Nature – Coquelicots d’automne et féérie de couleurs dans les Alpes

novembre 27, 2022

En Matheysine, à quelques semaines de l’hiver, malgré un retour aux normales de saison, la persistance d’un anticyclone sur les Alpes et l’absence de gelées ont fait fleurir des… coquelicots à 1000 m d’altitude, tandis que les forêts se paraient soudainement de couleurs flamboyantes ! Un automne pour le moins insolite !

On peut avoir assisté de près à des dizaines d’éruptions volcaniques, avoir affronté des cyclones tropicaux, partagé quelques brasses avec des baleines, ou avoir traversé l’Himalaya, il est des souvenirs aussi simples soient-ils qui ne vous quittent jamais…

C’est parce que j’étais poursuivi par certains de ceux-ci qu’au bout de cinq ans passé sur l’île de La Réunion, j’ai finalement fait le choix de me réinstaller en Europe, sous des latitudes plus fraîches et plus humides qui me font chaque jour regretter l’océan Indien !

Pourtant, sans ces températures et cette humidité, aucun de ces souvenirs qui ont orienté mes récents choix n’auraient jamais existé ; car ces souvenirs ne sont rien d’autres que le blanc de la neige, l’hostilité de l’hiver, les feuilles mortes sur le sol et l’explosion des couleurs à l’automne. “Et il y en a qui désertent les Tropiques pour ça ?!”, me direz-vous ? Eh oui, mais il faut avoir vécu ces contrastes, il faut avoir expérimenté ces manières différentes qu’on peut avoir de vivre à La Réunion, dans la grisaille du Plat Pays ou dans un petit village isolé en montagne pour obtenir la certitude que l’herbe n’est jamais plus verte ailleurs que là où nous nous trouvons, à l’instant où nous nous y trouvons !

Galerie : début d’automne tardif sur le plateau matheysin, Alpes, Isère.

Il faut souvent, aussi, avoir quitté un lieu de vie pour s’apercevoir à quel point celui-ci nous manque, quels qu’en soient les défauts qu’on ait pu lui trouver !

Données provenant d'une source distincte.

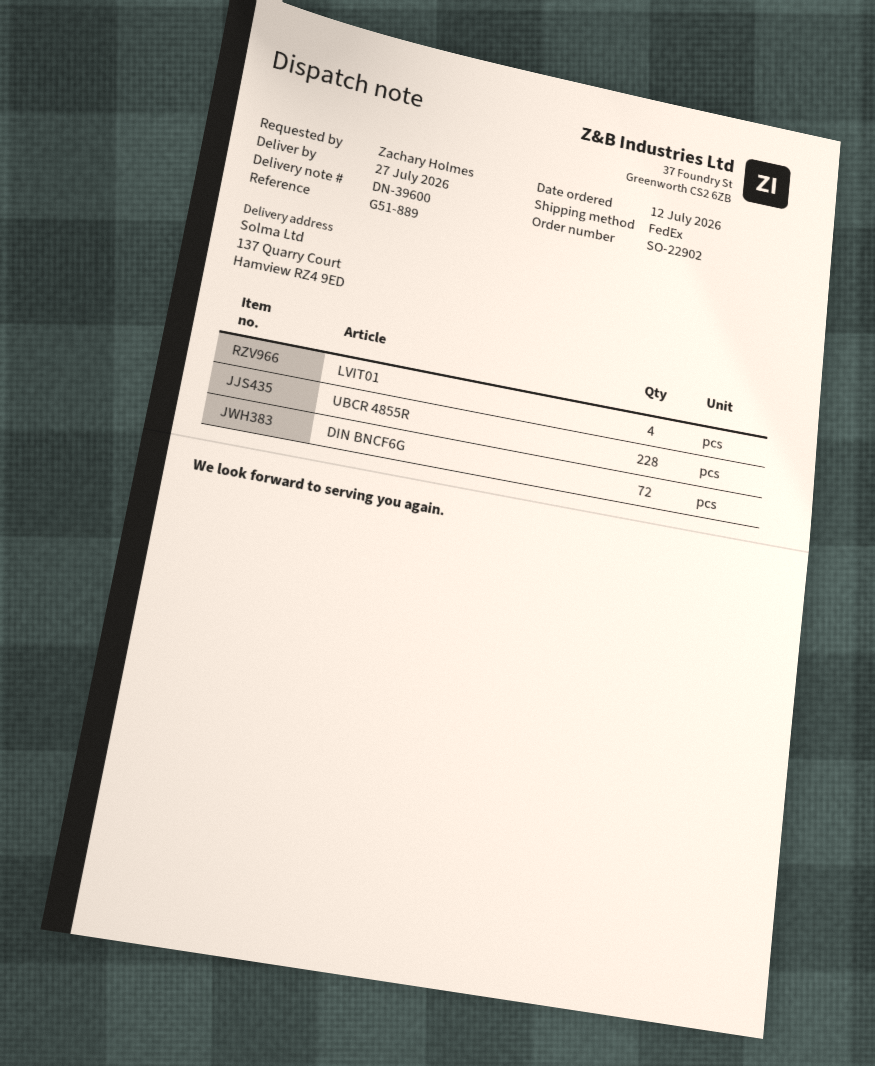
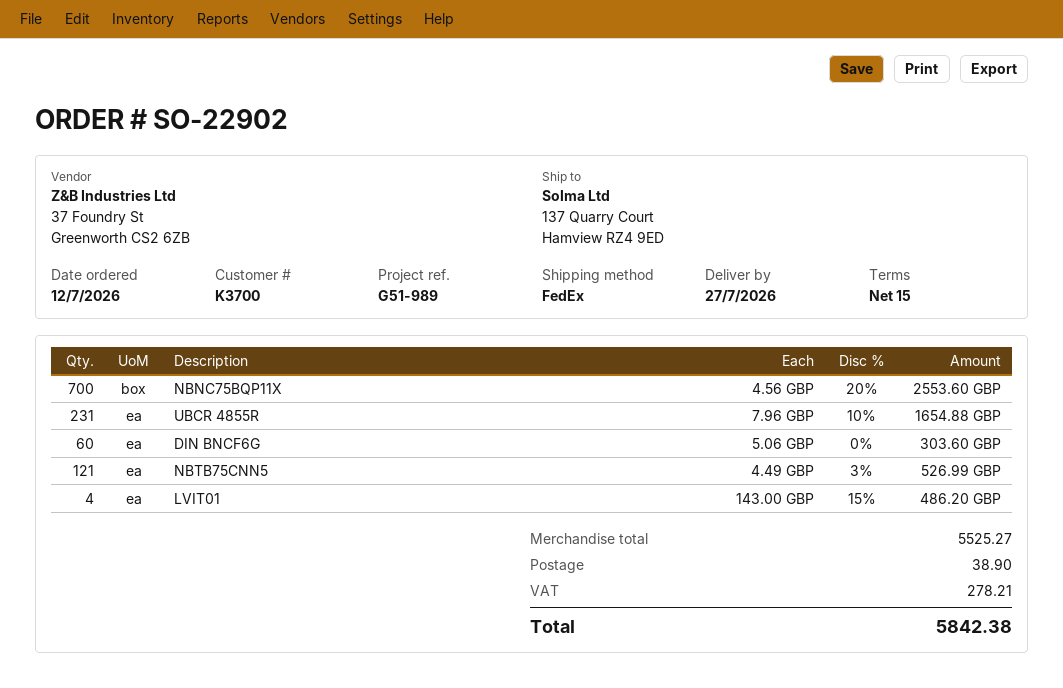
reference: G51-889 -> G51-989
UBCR 4855R: 228 -> 231
DIN BNCF6G: 72 -> 60
NBNC75BQP11X: none -> 700
NBTB75CNN5: none -> 121

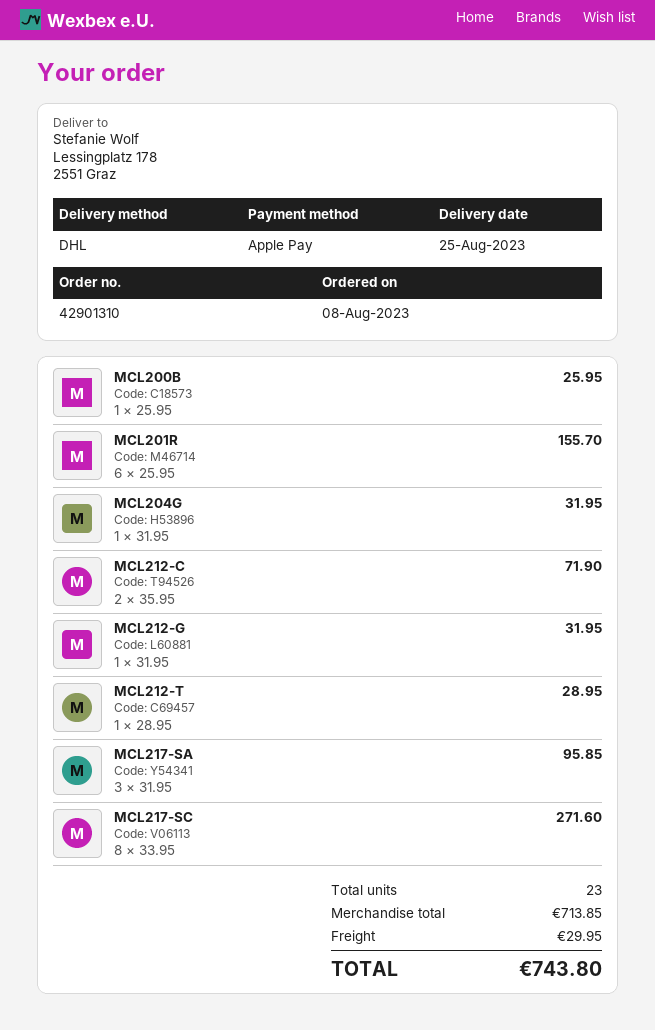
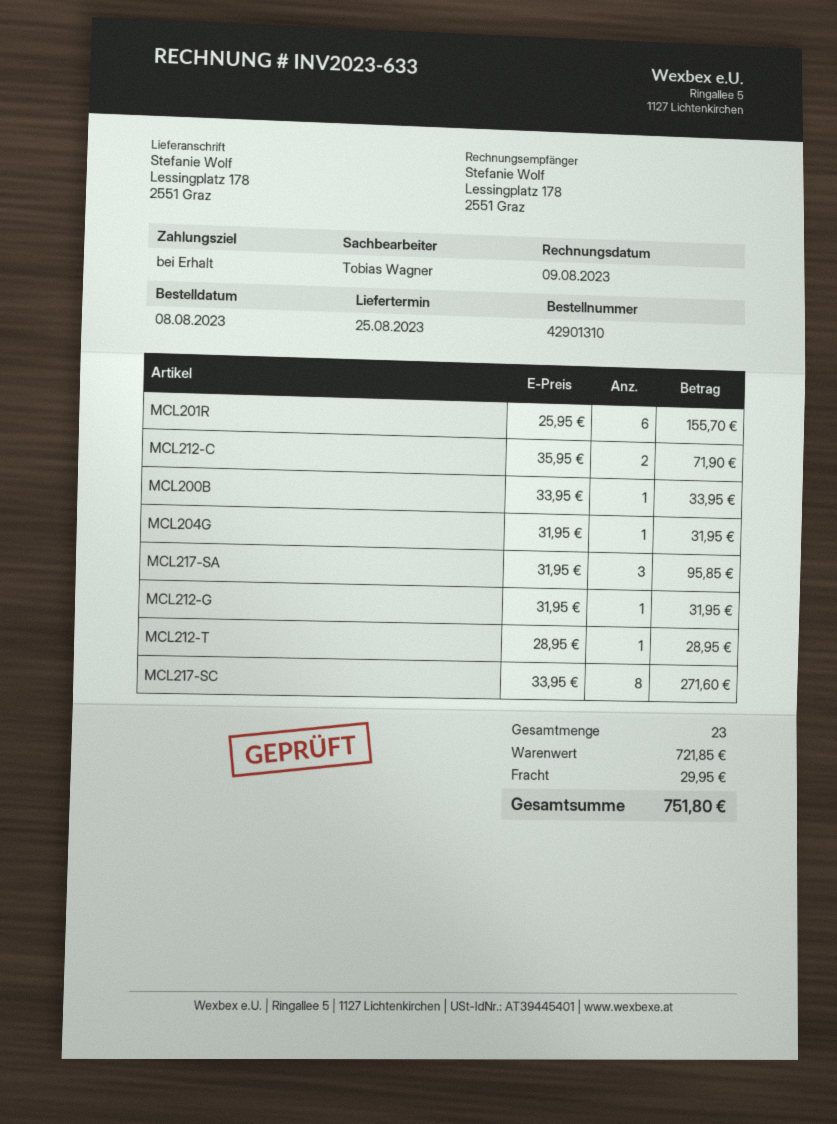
MCL200B: 1 x 25.95 = 25.95 -> 1 x 33.95 = 33.95
subtotal: 713.85 -> 721.85
total: 743.80 -> 751.80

Ainsi, né en Belgique, j’ai été habitué dès mon plus jeune âge à ces crépuscules d’été qui peuvent parfois s’étirer jusque 23 heures passées… Et – comme tous les gens du Nord – je me suis formaté aussi à accepter ces journées hivernales qui durent à peine huit heures, tandis qu’à l’extérieur, tout est terne, gris et morne… C’est pour donner du relief à ce décor que dès l’âge de vingt ans, j’ai commencé à me rapprocher des Alpes et à y séjourner de plus en plus souvent, jusqu’à y faire ma vie durant plus d’une décennie !

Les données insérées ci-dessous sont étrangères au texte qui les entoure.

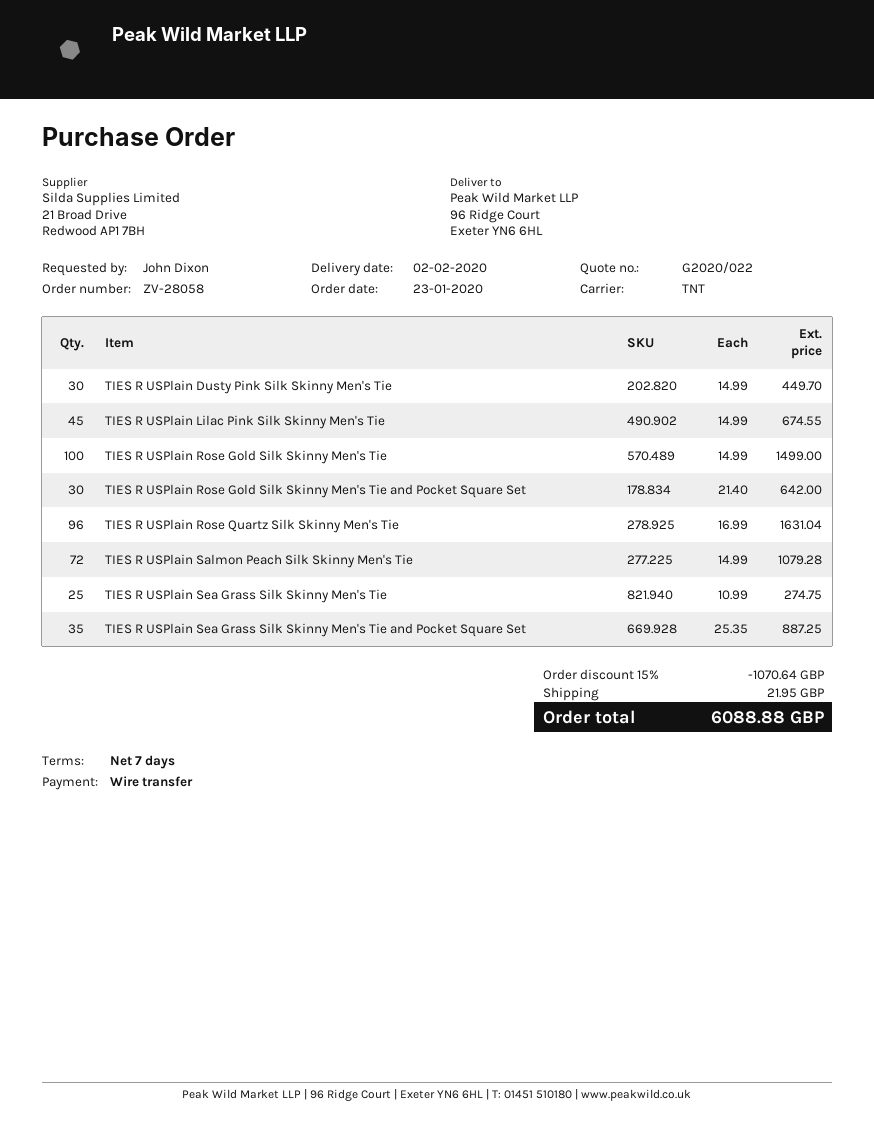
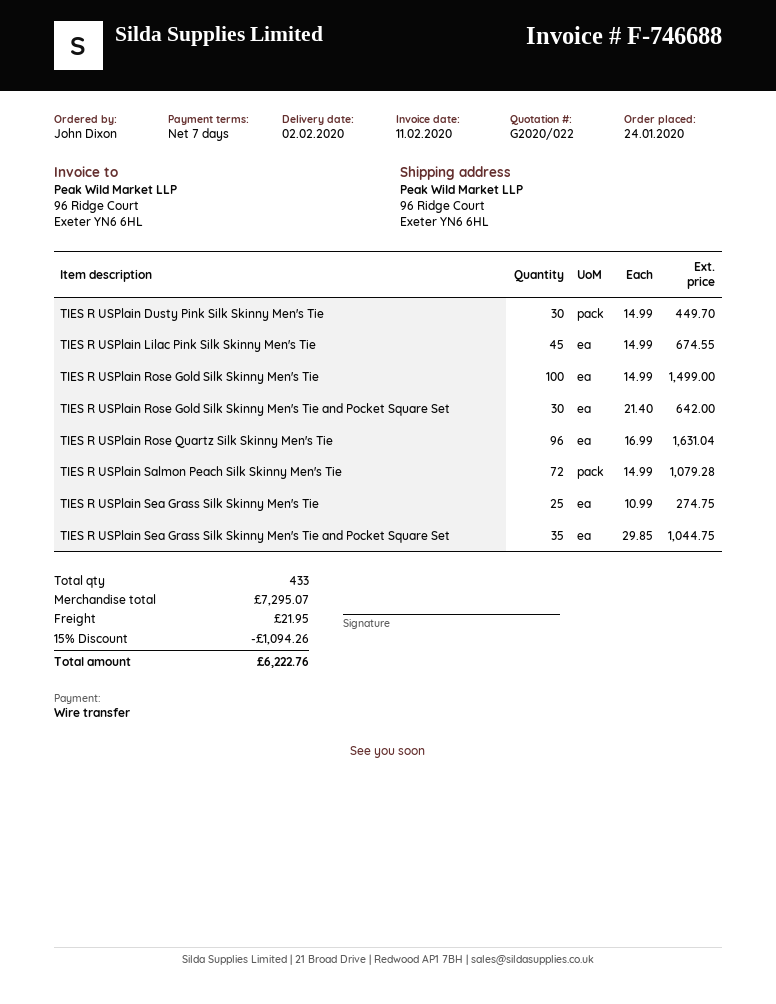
order date: 2020-01-23 -> 2020-01-24
TIES R USPlain Sea Grass Silk Skinny Men's Tie and Pocket Square Set: 35 x 25.35 = 887.25 -> 35 x 29.85 = 1044.75
discount: 15% = 1070.64 -> 15% = 1094.26
total: 6088.88 -> 6222.76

Il faut souvent, aussi, avoir quitté un lieu de vie pour s’apercevoir à quel point celui-ci nous manque, quels qu’en soient les défauts qu’on ait pu lui trouver !

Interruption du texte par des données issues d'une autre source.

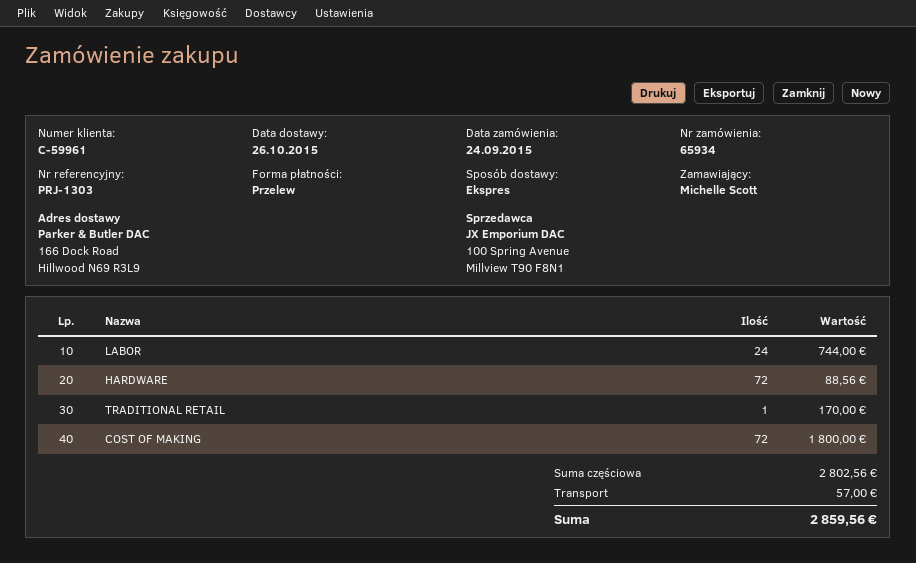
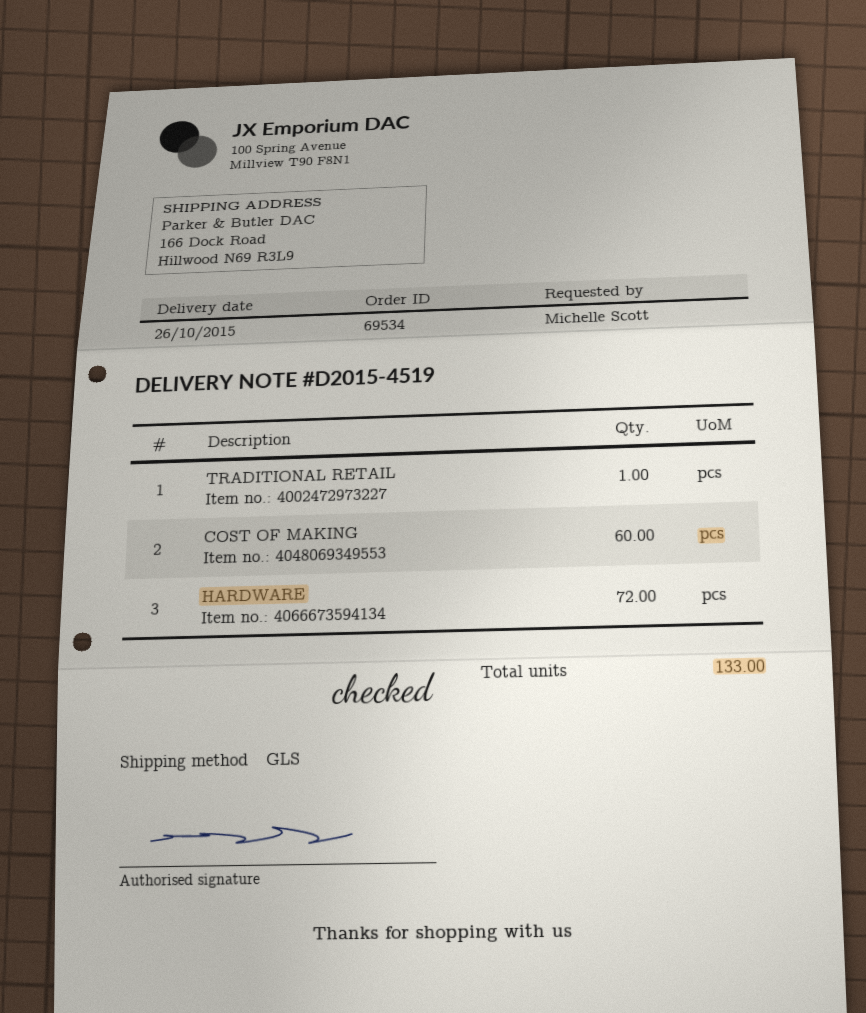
order number: 65934 -> 69534
shipping method: express -> GLS
LABOR: 24 -> none
COST OF MAKING: 72 -> 60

En effet, ce qui ne devait être initialement qu’une succession de contrats de travail saisonniers s’est vite transformé en une suite de spectacles visuels, saisonniers eux aussi, mais bien plus contrastés que tout ce à quoi j’avais pu assister jusqu’alors ! Car avec le relief viennent les dégradés de couleurs et de nature du sol, les changements de végétation, de climats. Avec l’altitude viennent des textures, des reflets, des lumières, des surprises qui varient d’étages en étages. Et à chacun de ceux-ci, c’est très souvent des aventures inattendues qui s’offrent à ceux qui les fréquentent. De quoi devenir randonneur, alpiniste mais aussi chasseur… d’images !

Ainsi puis-je affirmer sans risquer de me tromper que c’est la montagne qui m’a rendu photographe ! Les cristaux de givre opaque, les corniche de neige sculptées par le vent, les stalactites de glace sous les toitures, les nuits polaires et cristallines, puis l’explosion florale lors de la renaissance printanière, la verdure luxuriante des mois d’été, et enfin ces camaïeux d’ocres, de rouges et d’oranges qui flamboient en octobre une fois l’automne venu !

Cette diversité-là, on peut avoir assisté de près à des dizaines d’éruptions volcaniques, avoir affronté des cyclones tropicaux, partagé quelques brasses avec des baleines, ou avoir traversé l’Himalaya, jamais je ne l’ai rencontrée sur l’île de La Réunion, jamais je ne l’ai trouvée ailleurs que dans les Alpes ! C’est pour cela, principalement, que j’y suis revenu !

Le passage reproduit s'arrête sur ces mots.